A payment gateway is a software application set up as a part of your website (ecommerce software platform) to enable customers and other businesses to complete transactions from your website, and is responsible for authorizing payments, processing payments, and securely delivering payments to accounts.  Payment gateways require merchant accounts, whereby the gateway authorizes the payment to the merchant account.
 

eCommerce Payment Gateway Versus Merchant Account

Merchant accounts and payment gateways are different services, but both are essential for ecommerce and are often bundled together. A merchant account is simply a bank account that allows you to accept payments from credit and debit cards. Merchant accounts temporarily hold the funds of the transaction within the merchant account (normally for a few days) until they are permanently transferred to your business’s bank account. A merchant account serves the same function in a brick-and-mortar store as it does online. Payment gateways are what allow credit and debit card payments to take place securely and rapidly over the Internet. Both a merchant account and a payment gateway are needed to make online payments

What about online international payment fraud-prevention?

Selling through cross-border ecommerce inherently raises your fraud risk. All payment gateways have data encryption, however some countries like Singapore require a second layer of data encryption software (ie: CVV2, 3D Secure) for all online transitions in order to prevent fraud.  It is important to go with a well-known payment gateway with a strong reputation for security, as overseas consumers need to feel their payments and transactions are secure.  

What e-payment types are there commonly acceptable in your target market?

Do your research and ask local partners or in-country consultants what payment methods are preferred so you can make sure your payment processing software accommodates your target market.  Before you enter into an agreement with any payment processor, it is important to understand how they handle payment disputes and fraudulent transactions in the target market.  

Are you ready to receive payment in the currency of the foreign buyer?

If you do decide to take payment in the local currency, keep in mind the potential for wild fluctuations in exchange rates, depending upon the market.  Also, some markets (eg: Asia Pacific) have high cross-border ecommerce transaction fee rates, so you need to make sure that your payment gateway is able to process these sort of transactions as well.  

Is a local legal entity required in your target market region for payment processing?

Some overseas markets have established that in order to complete financial transactions, or conduct business altogether, there must be a local legal entity of the company in-market.  This can be for multiple jurisdictional reasons, such as local tax revenue generation for example.  Avoid a rigid one-size-fits-all approach towards entering overseas markets, and be adaptable to rule changes in the future, as with local legal entities.  

If using an online marketplace, where do responsibilities begin and end with regards to tax payments on revenue generated in the overseas market?

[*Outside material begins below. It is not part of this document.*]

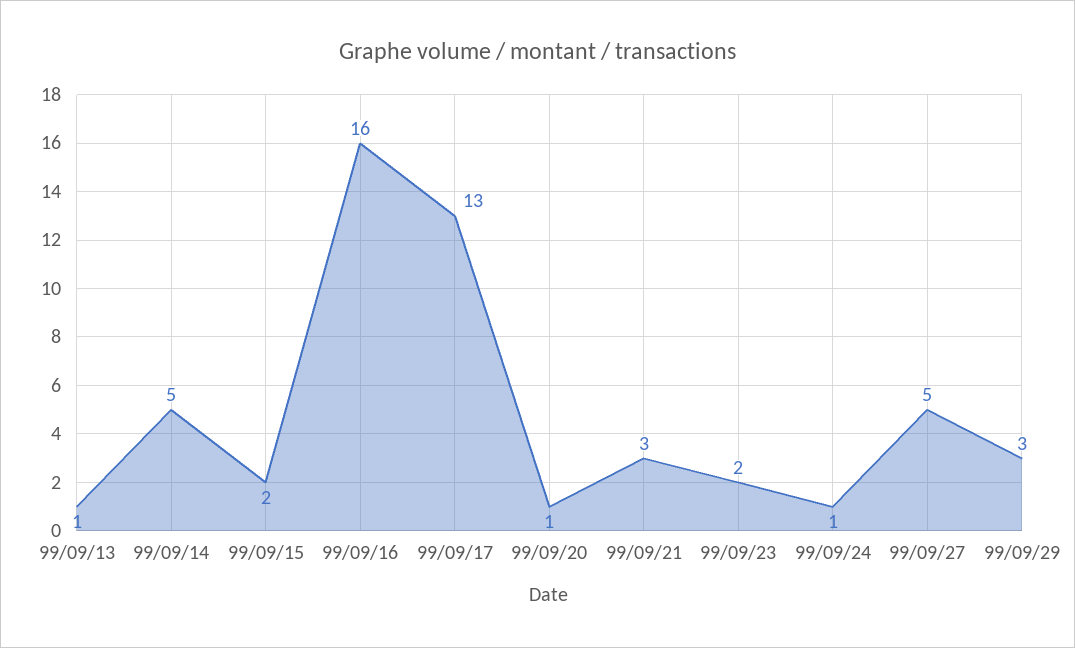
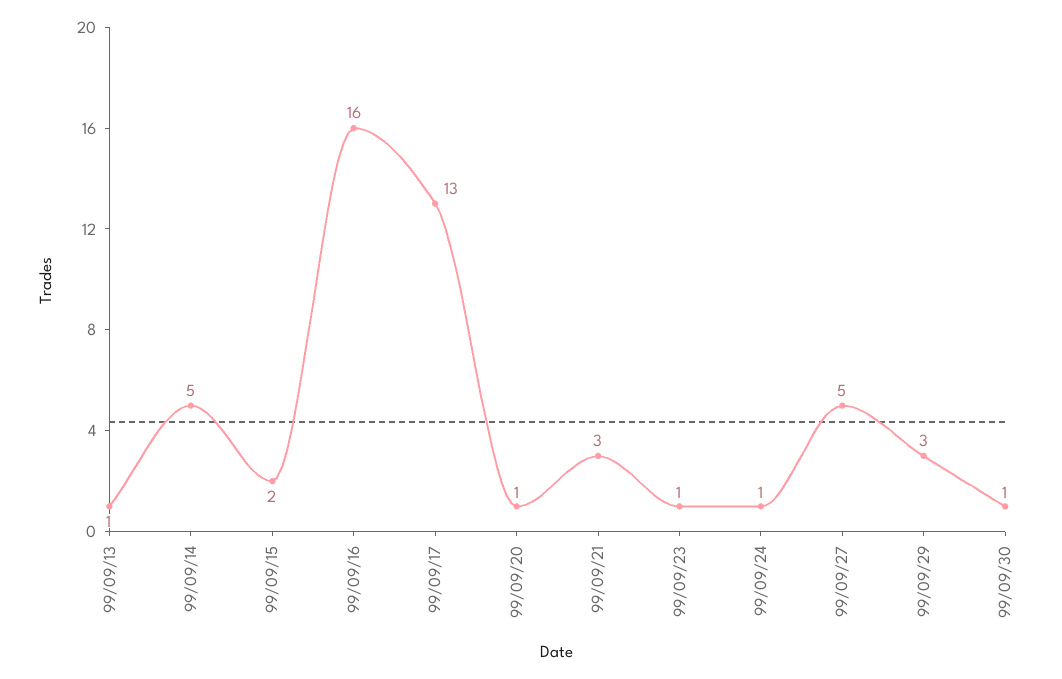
99/09/23: 2 -> 1
99/09/30: none -> 1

An online marketplace is an attractive market-entry option, especially if you want to get visibility in a country without investing much time or money.  If using an online marketplace, make sure you either figure in the individual product VAT into the product sales price featured on the marketplace, or find out if the marketplace will take on the responsibility of collecting and remitting VAT.  Paying attention to details such as duties and taxes can and will have a serious effect on your brand if the consumer is inconvenienced while attempting to purchase from you.  

 

Prepared by our U.S. Embassies abroad. With its network of 108 offices across the United States and in more than 75 countries, the U.S. Commercial Service of the U.S. Department of Commerce utilizes its global presence and international marketing expertise to help U.S. companies sell their products and services worldwide. Locate the U.S. Commercial Service trade specialist in the U.S. nearest you by visiting http://export.gov/usoffices.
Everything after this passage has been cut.